Il Sole sbadigliò, che giornatina. Nulla di diverso ma la sua mente era altrove. Aspettava inquieto il tramonto che pareva non arrivare mai. E non poteva neanche prendersela con nessuno, era del resto lui che decideva gli orari del firmamento.

“Ciao!”, e radiosa la Luna si fece notare. Più bella che mai e, appena sveglia era ancora più incantevole.

“Ciao anche a te…riposato bene?”

“Dai, non posso lamentarmi”, e lo fissò ambigua, “E se ricominciamo tutto da capo? Che ne dici? Prometto che farò la brava stasera!”

“Mai fidarsi delle Lune accondiscendenti, blateravano sempre quei due pianeti da quattro soldi: “Cer…cert…cert…va bene, parla tu che io non riesco. Se sbaglio…poi te ne vai di nuovo!”

Lei le mandò un bacio: “E dai, prima fai il gradasso e adesso il timidone?”

Lui non le rispose ma di nascosto sogghignava: “Mi son chiesto come possiamo fare a incontrarci, toccarci intendo”.

“Scusa, dopo milioni di anni mi parli per la prima volta e, poche ore e pensi già al sesso? Corri un po’ troppo Sole mio!”

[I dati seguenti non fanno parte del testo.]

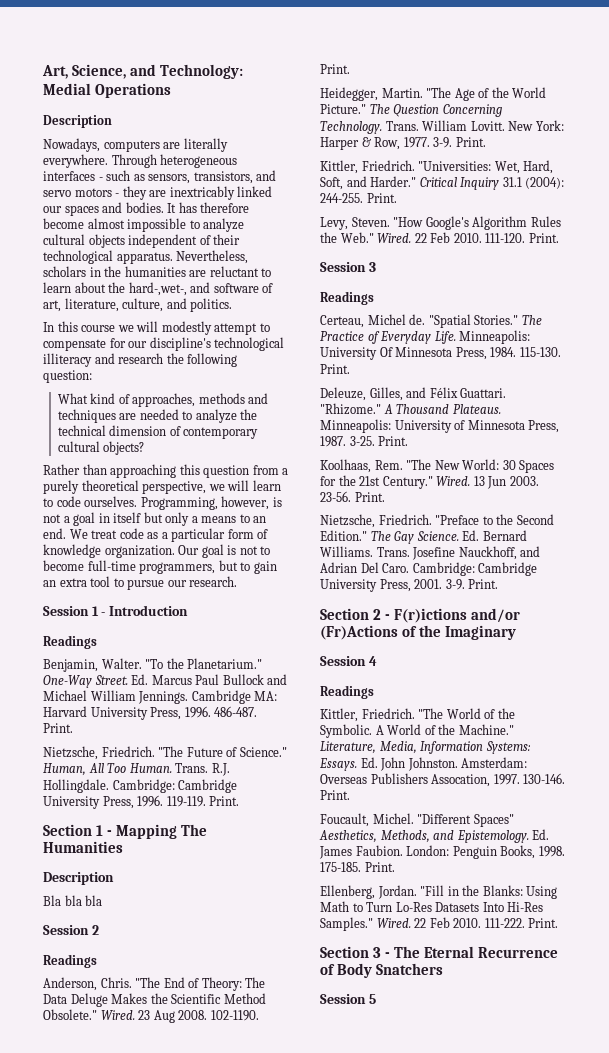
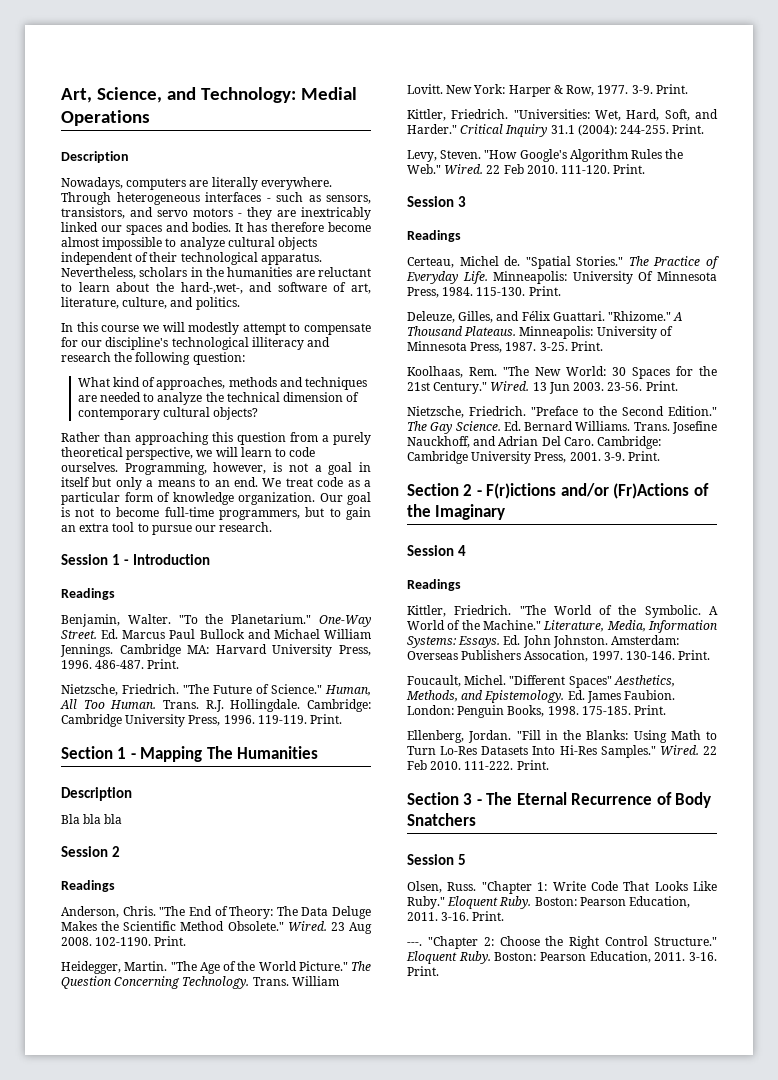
(376, 999) none -> [407,881,717,894] [407,896,691,909] [407,911,505,921] [407,936,717,949] [406,951,717,964] [407,966,439,976] // Olsen, Russ. "Chapter 1: Write Code That Looks Like Ruby." Eloquent Ruby. Boston: Pearson Education, 2011. 3-16. Print. // ---. "Chapter 2: Choose the Right Control Structure." Eloquent Ruby. Boston: Pearson Education, 2011. 3-16. Print.

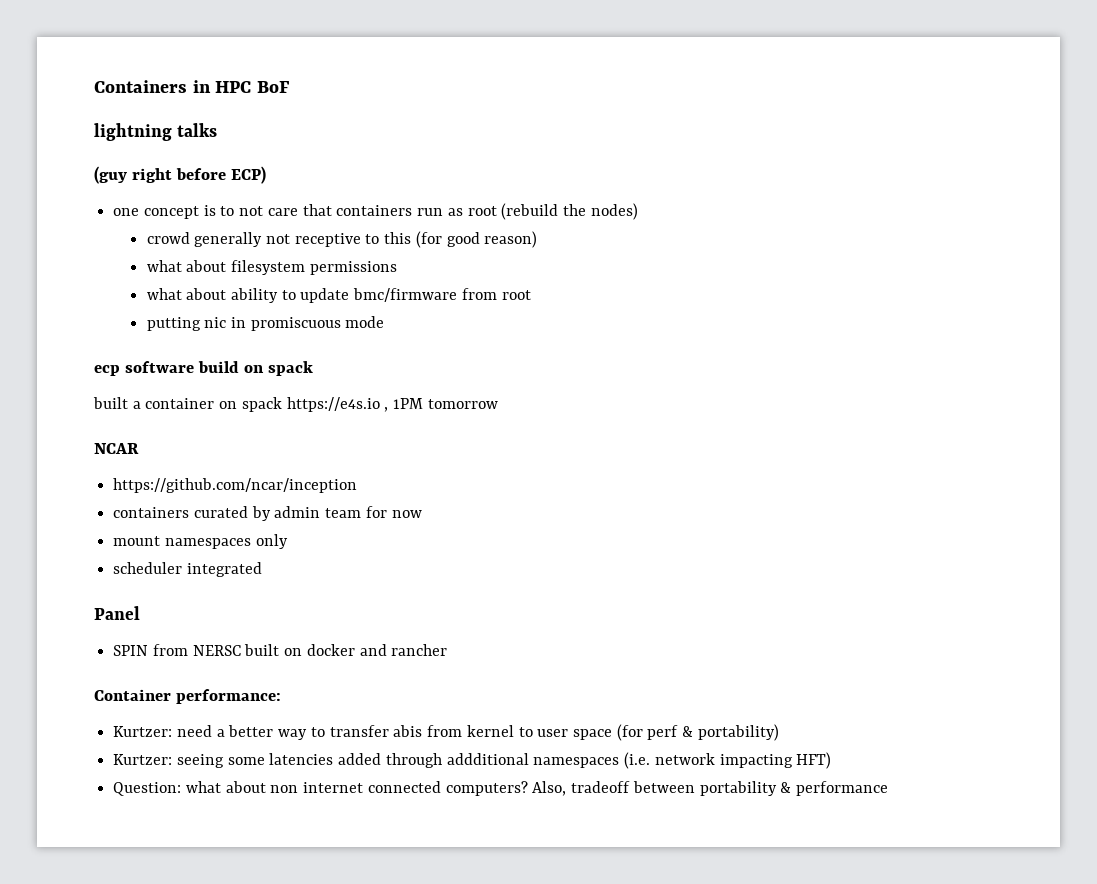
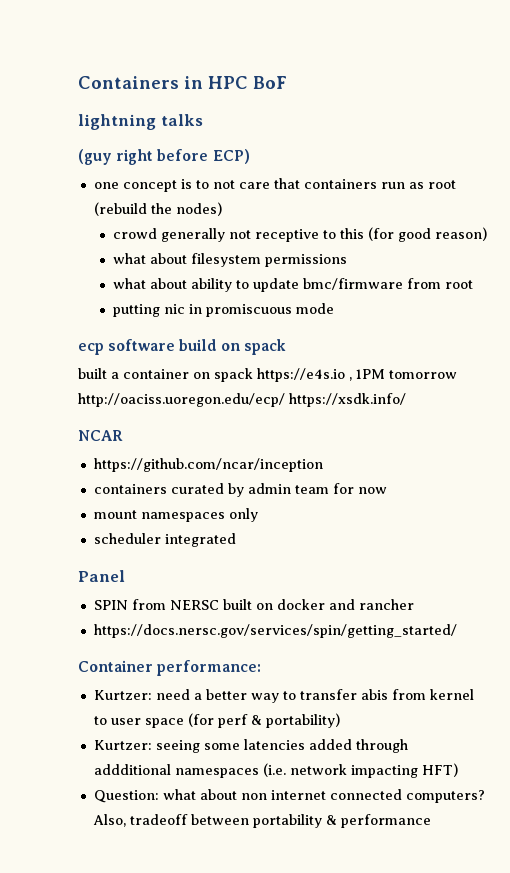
(498, 404) none -> [78,393,406,407] http://oaciss.uoregon.edu/ecp/ https://xsdk.info/
(448, 650) none -> [93,624,457,638] // https://docs.nersc.gov/services/spin/getting_started/

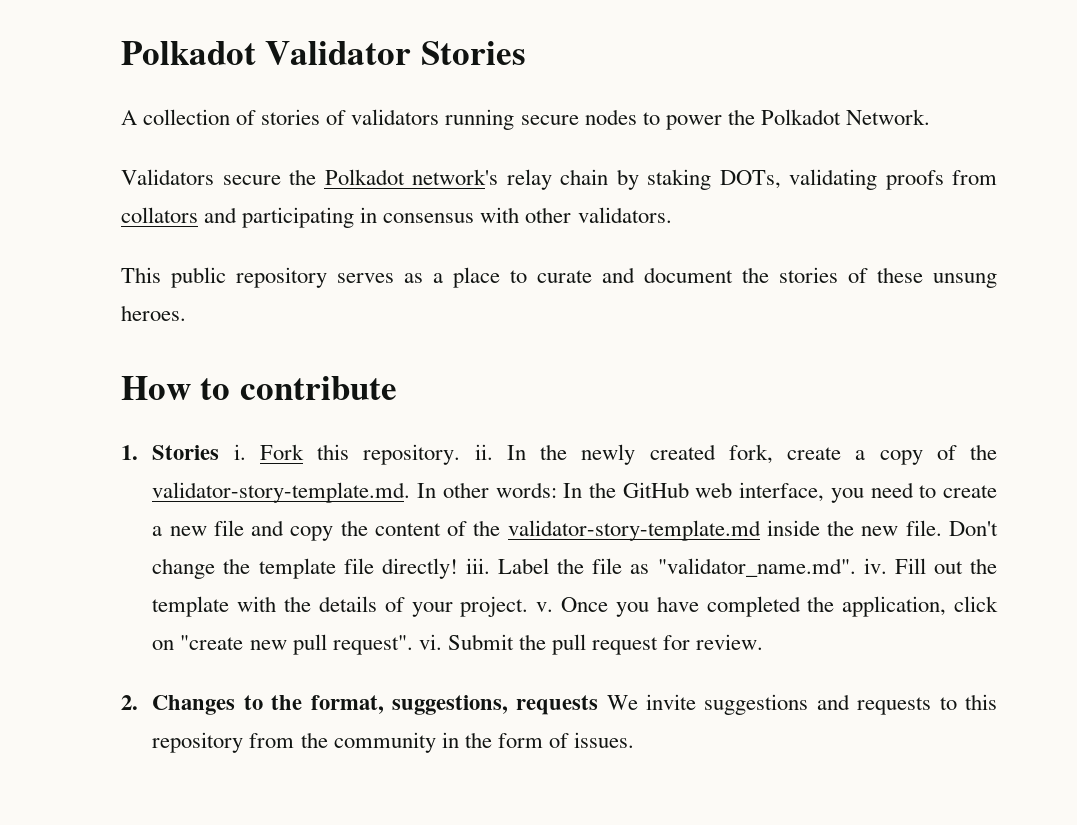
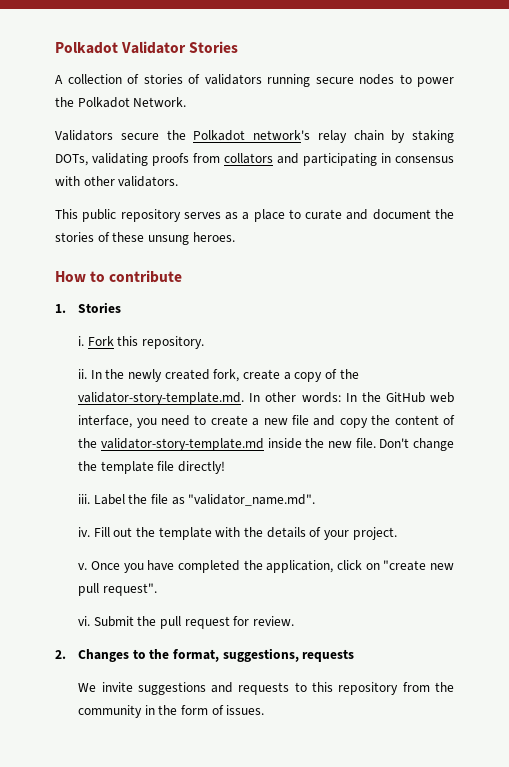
(220, 452) none -> (122, 307) //
(461, 454) none -> (205, 342) //
(458, 568) none -> (226, 467) //
(856, 567) none -> (316, 500) //
(529, 606) none -> (397, 533) //
(413, 645) none -> (157, 589) //
(599, 705) none -> (355, 655) //

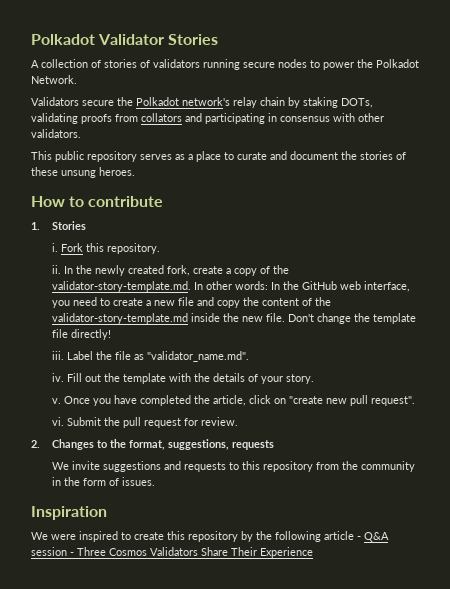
[352,527,397,540] project. -> [285,374,314,384] story.
[266,560,334,573] application, -> [212,395,246,406] article,
(265, 710) none -> [31,506,107,520] [31,531,389,542] [31,547,313,558] // Inspiration // We were inspired to create this repository by the following article - Q&A session - Three Cosmos Validators Share Their Experience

“No! Aspetta…no…non intendevo quello…aspetta, volevo dire un’altra cosa io”

“E non fare adesso il maschio rispettoso delle fanciulle lunari”, e volle provocarlo, imbarazzato le piaceva di più, “Io ti ho solo detto che corri troppo. Non ti ho mica detto che mi dispiace! Che corri così veloce voglio dire! Che dici? Dopo milioni di anni che ti aspetto…”, riprese ad intimidirsi, “Be…magari un po’ di fretta ce l’ho anch’io…”, e dentro di sé urlava felice, quello era suo, lo teneva in pugno ormai, non poteva sfuggirle.

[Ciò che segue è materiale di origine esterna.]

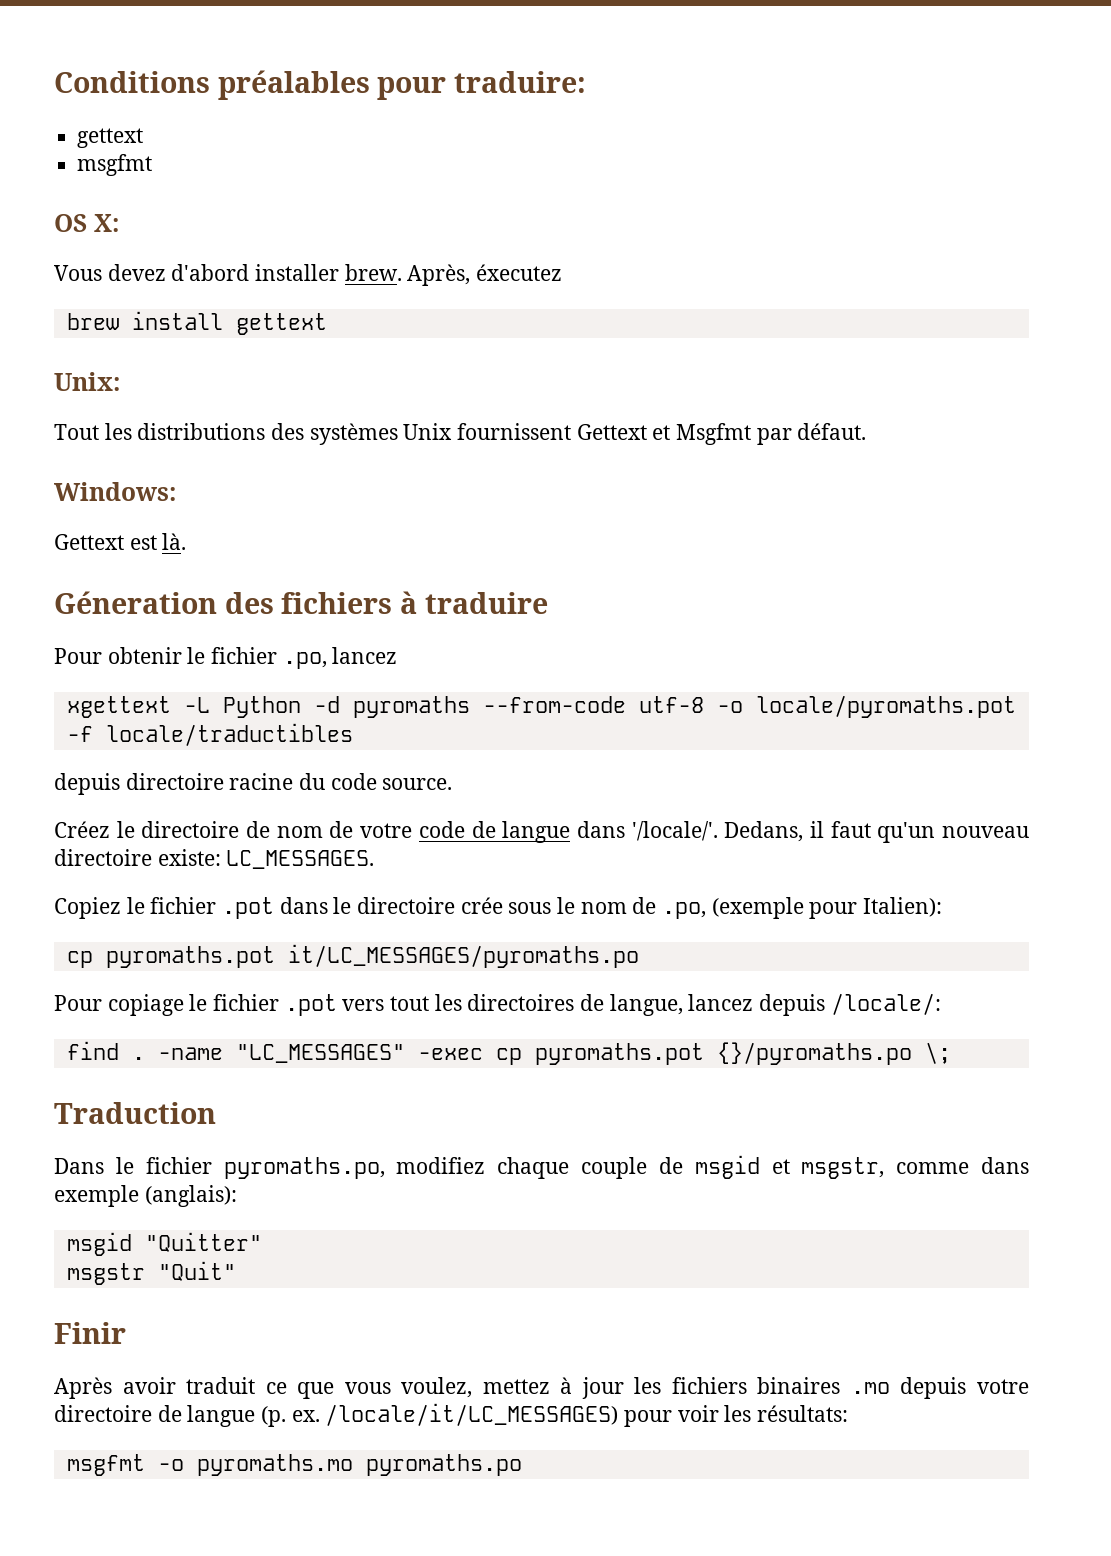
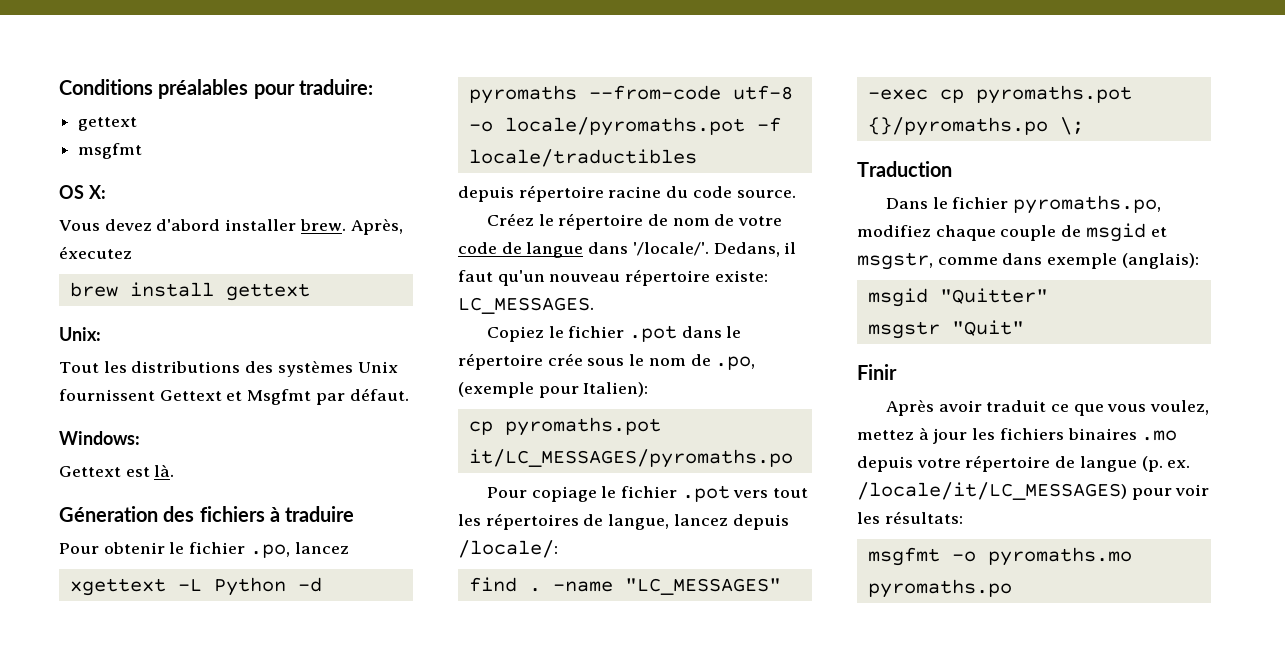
[125,773,224,790] directoire -> [518,185,604,202] répertoire
[141,821,240,838] directoire -> [558,213,644,230] répertoire
[54,849,152,866] directoire -> [625,269,711,286] répertoire
[357,897,456,914] directoire -> [458,353,543,370] répertoire
[467,994,575,1011] directoires -> [485,513,579,530] répertoires
[54,1405,152,1422] directoire -> [965,455,1051,472] répertoire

“Sai, mia dolce metà, mi riferisco naturalmente al giorno e la notte, mi chiedevo…ecco, mi chiedevo proprio…sai…”

“E parla! E quanto ti ci vuole? Ti ricordi che tra poco inizia il mio turno? Tu te ne devi andare!”

Lui annuì. Respirò tanto a fondo che sballottò con quel vortice Marte e Mercurio: “Mi chiedevo come saranno i nostri bambini”, disse tutto di un fiato. Marte e Mercurio tornarono alle loro rispettive coordinate, ringraziando e comprendendo che l’amore creava grossi casini anche da quelle parti.

 “Cosa? Bambini?”, e la Luna assunse un colore violaceo, “Ma sei fuori di testa?”, e gli lanciò contro una decina di asteroidi, quelli più grossi che per non perder troppo tempo aveva nascosto sotto la calotta polare a nord, “E magari hai già pensato alla nostra bella casetta col giardino…e senti, gli animali domestici? Gatti o due bei cagnolini, quelli fanno fighi quando passano le stelle cadenti. Ma che bello, la famigliola felice del sistema solare!”

“Aia!”, cinque asteroidi li aveva evitati ma gli altri se li era presi proprio dove non batteva mai il Sole, “Scusa, scusa”, borbottò lui dispiaciuto, “Non volevo apparirti un Sole farfallone io. Anche io sono un Sole serio…mi sono innamorato di te e…ecco, pensavo che, garantendoti una stabilità…ecco, magari…ti saresti innamorata anche tu”.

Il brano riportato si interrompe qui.